I have the following piece of code, and I want to explain the behavior of the fork() calls in this code, break condition is given as a command line argument.
#include <stdio.h>
#include <stdlib.h>
#include <unistd.h>
int main(int argc, char *argv[])
{
int i = 0;
char *ptr;
int x = strtol(argv[1], &ptr, 10);
while (fork())
{
if (i == x)
{
break;
}
printf("PID: %d, PPID: %d, i = %d\n", getpid(), getppid(), i++);
}
return 0;
}
This is the output when 1 is given as the command line argument
PID: 684067, PPID: 14913, i = 0
PID: 684067, PPID: 14913, i = 0
What I thought should have happened was that the fork() call would be executed once, creating a child and parent process, returning a non-zero process id to parent and a zero to the child.

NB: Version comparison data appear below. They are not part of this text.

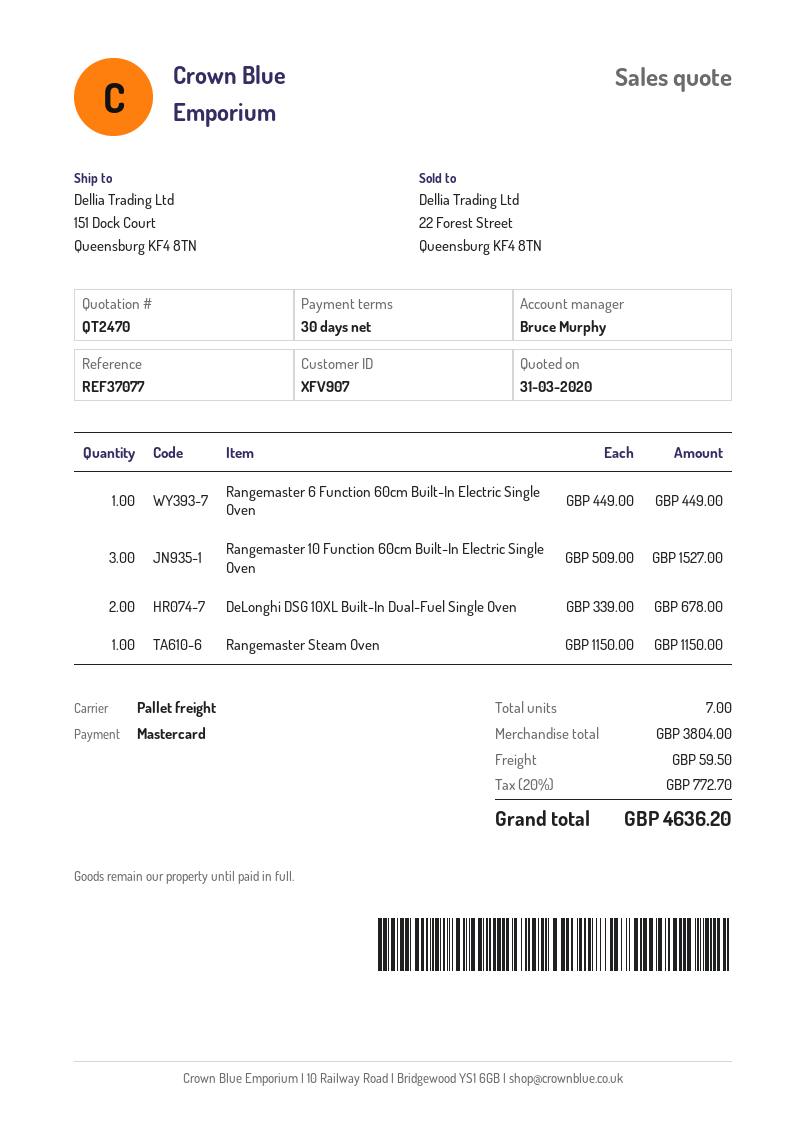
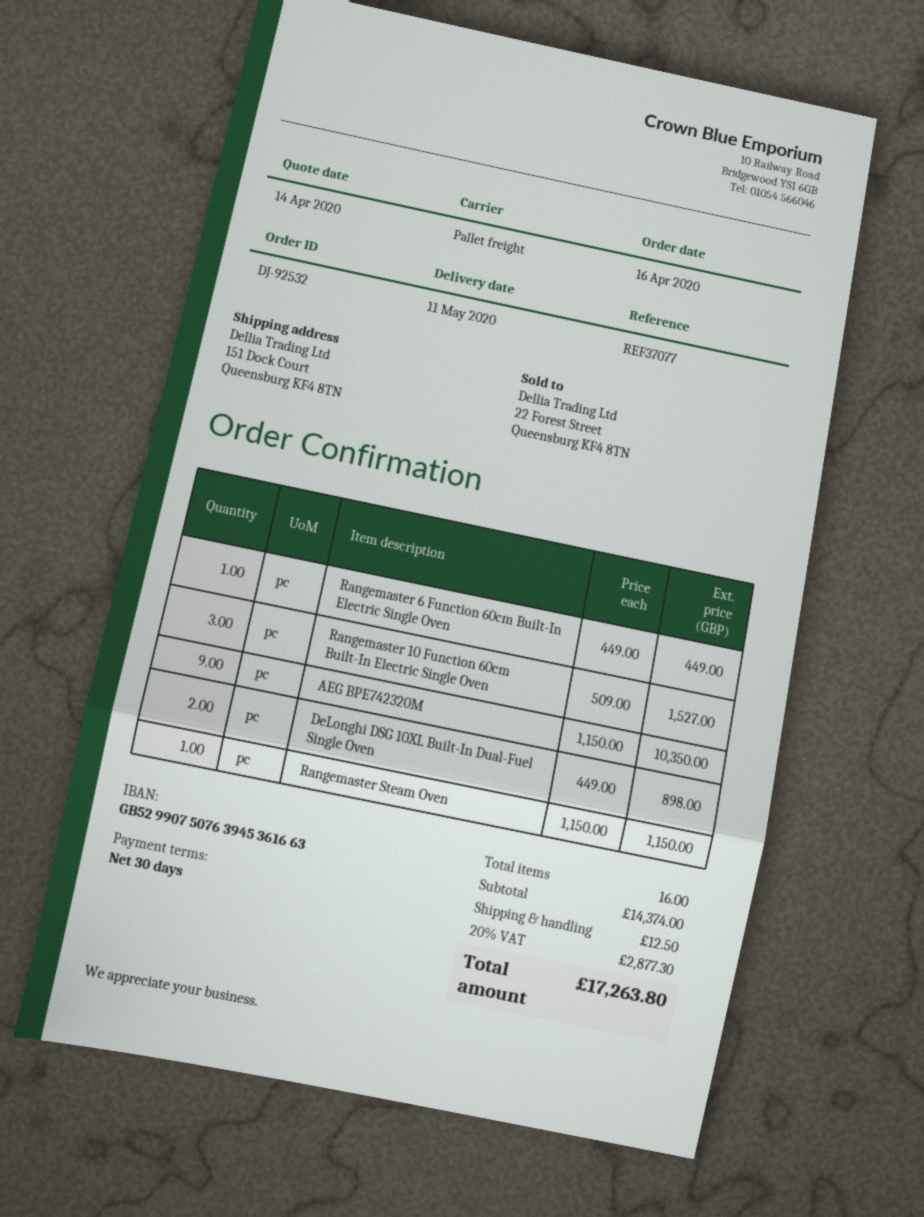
quote date: 2020-03-31 -> 2020-04-14
DeLonghi DSG 10XL Built-In Dual-Fuel Single Oven: 2 x 339.00 = 678.00 -> 2 x 449.00 = 898.00
AEG BPE742320M: none -> 9 x 1150.00 = 10350.00
total quantity: 7 -> 16
subtotal: 3804.00 -> 14374.00
shipping: 59.50 -> 12.50
tax: 20% = 772.70 -> 20% = 2877.30
total: 4636.20 -> 17263.80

A zero value should be interpreted as false, and only the parent process would proceed printing once, then incrementing the value of i to 1 and then repeating again creating another child process, which will again not enter the loop and as i = 1 this time it would break out of the loop, then why am I seeing 2 printed lines instead of just 1?
The output for higher values of i is even more puzzling but predictably prints i*(i+3)/2 lines.
Can anyone explain the flaw in my assumption?